TITLE 26: ELECTIONS
CHAPTER I: STATE BOARD OF ELECTIONS
PART 213 CYBER NAVIGATOR PROGRAM
SECTION 213.30 OUTREACH - CYBER SECURITY INFORMATION SHARING

 

Section 213.30  Outreach − Cyber Security Information Sharing

 

The Board shall establish an Interagency Agreement with the Illinois State Police's Statewide Terrorism and Intelligence Center (STIC) to develop a cyber security outreach and/or awareness program.  The Interagency Agreement shall include the following:

 

a)         The Board shall hire at least one individual as the Program Manager and he/she shall:

 

1)         Work with the Cyber Navigators to compile relative information for distribution to all affected parties.

 

2)         Be assigned to STIC as the coordinator for conducting outreach to county election officials and election boards in the State of Illinois.

 

3)         Contact or meet each county election official and election board commission staff.  The Program Manager shall use already established professional associations and networks to facilitate the communication.

 

4)         Identify the election official and person in charge of IT in each county and shall also identify the election board commissioners' person in charge of IT.

 

5)         Process applications for those who have a "need to know" to receive information classified as For Official Use Only.  The Program Manager shall maintain a database of these persons.

 

6)         Disseminate information on "best practices" identified by DoIT or the Cyber Navigators to each county election official and election board or commission staff.

 

7)         Share cyber-related information with the county election officials, election boards, and those in charge of the IT of those officials/boards/commissions. This information will come from a variety of sources, including, but not limited to: FBI, Department of Homeland Security, MS-ISAC, STIC.  The Program Manager shall identify the official's/board's/commission's information needs and ensure these requirements are being met.

 

8)         On a daily basis, research and gather information pertinent to cyber attacks and cyber resiliency.
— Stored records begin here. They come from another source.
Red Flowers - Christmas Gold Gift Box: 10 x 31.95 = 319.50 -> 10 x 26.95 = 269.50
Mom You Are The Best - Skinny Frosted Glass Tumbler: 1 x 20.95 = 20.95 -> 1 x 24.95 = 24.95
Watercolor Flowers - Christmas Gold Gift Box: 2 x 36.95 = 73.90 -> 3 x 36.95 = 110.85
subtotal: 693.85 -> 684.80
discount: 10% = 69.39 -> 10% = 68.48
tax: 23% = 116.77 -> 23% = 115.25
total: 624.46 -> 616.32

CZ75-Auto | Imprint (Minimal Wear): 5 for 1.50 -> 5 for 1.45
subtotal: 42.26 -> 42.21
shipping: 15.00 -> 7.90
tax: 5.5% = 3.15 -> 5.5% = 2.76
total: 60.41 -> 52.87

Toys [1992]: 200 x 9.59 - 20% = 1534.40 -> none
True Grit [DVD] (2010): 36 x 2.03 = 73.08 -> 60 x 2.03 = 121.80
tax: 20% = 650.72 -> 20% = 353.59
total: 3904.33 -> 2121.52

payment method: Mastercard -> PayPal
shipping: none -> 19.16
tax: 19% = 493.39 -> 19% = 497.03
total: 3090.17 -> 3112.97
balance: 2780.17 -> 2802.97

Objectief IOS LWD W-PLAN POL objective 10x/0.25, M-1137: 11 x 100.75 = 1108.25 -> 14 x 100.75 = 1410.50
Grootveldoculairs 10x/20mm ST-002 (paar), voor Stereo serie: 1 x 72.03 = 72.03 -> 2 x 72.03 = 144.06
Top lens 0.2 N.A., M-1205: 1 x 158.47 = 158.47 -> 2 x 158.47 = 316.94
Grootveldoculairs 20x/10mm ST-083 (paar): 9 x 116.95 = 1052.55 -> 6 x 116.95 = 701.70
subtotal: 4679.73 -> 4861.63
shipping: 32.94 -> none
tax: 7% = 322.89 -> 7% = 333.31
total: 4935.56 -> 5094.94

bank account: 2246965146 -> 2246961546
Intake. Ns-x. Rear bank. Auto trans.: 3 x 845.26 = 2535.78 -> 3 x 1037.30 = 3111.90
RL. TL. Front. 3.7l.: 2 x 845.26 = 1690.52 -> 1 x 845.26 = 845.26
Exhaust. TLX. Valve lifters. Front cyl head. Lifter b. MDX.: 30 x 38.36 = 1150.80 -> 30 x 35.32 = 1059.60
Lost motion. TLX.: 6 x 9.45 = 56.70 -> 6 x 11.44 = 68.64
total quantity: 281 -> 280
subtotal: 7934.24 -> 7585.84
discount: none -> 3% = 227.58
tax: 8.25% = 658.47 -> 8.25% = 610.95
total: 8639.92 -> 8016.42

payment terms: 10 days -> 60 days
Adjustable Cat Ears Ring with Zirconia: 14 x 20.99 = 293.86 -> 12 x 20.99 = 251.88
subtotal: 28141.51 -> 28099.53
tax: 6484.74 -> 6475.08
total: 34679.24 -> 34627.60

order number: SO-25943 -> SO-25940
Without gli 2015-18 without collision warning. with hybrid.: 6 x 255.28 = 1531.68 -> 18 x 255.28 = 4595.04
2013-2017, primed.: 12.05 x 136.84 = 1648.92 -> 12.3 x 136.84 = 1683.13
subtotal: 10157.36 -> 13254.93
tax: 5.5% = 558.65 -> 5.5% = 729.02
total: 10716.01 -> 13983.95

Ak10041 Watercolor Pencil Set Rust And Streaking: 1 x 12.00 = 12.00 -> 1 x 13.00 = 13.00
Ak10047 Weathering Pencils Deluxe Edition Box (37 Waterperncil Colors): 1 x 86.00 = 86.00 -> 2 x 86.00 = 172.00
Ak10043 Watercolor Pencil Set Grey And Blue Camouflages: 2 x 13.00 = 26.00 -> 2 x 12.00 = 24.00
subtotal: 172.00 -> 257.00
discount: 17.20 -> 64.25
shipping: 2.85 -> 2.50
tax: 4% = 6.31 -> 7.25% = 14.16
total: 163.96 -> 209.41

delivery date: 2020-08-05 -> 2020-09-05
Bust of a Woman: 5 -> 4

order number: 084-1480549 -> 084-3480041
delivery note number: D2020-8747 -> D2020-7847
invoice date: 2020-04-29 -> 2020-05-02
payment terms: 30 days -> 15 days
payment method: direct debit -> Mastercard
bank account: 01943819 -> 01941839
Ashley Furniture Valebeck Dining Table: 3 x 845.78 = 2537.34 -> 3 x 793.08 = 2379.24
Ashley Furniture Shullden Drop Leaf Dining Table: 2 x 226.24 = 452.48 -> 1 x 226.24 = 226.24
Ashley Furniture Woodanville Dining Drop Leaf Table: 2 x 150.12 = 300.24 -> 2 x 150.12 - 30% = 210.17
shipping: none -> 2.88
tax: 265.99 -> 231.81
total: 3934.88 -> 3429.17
The Program Manager shall disseminate information daily by e-mail to vetted partners and produce intelligence notes based on information received from program participants by researching, validating, and analyzing the data.

 

9)         Serve as a resource to assist county election officials and election boards with information on who to contact (e.g., STIC, FBI, DHS, MS-ISAC, DoIT, and the Illinois National Guard) regarding response to cyber attacks.  STIC already has relationships with these entities.

 

10)        Facilitate training webinars and conferences for information sharing.

 

11)        Provide routine administrative updates to the Board and produce an annual report assessing the effectiveness of the program.

 

12)        Be responsible for maturing the program.

 

13)        Oversee security awareness training for election authorities and their staff.

 

b)         Participants in the Cyber Navigator Program shall at least once per calendar year complete an online security awareness training on common areas of vulnerabilities, including spear-phishing and phishing assessments.

 

c)         Data Sharing Related to a Known Compromise of an Election System

 

1)         Election authorities shall notify the Board as soon as reasonably possible in the event of a security compromise related to any of their election systems.

 

2)         The Board shall notify all election authorities as soon as reasonably possible in the event of a security compromise related to the Board's statewide registration database.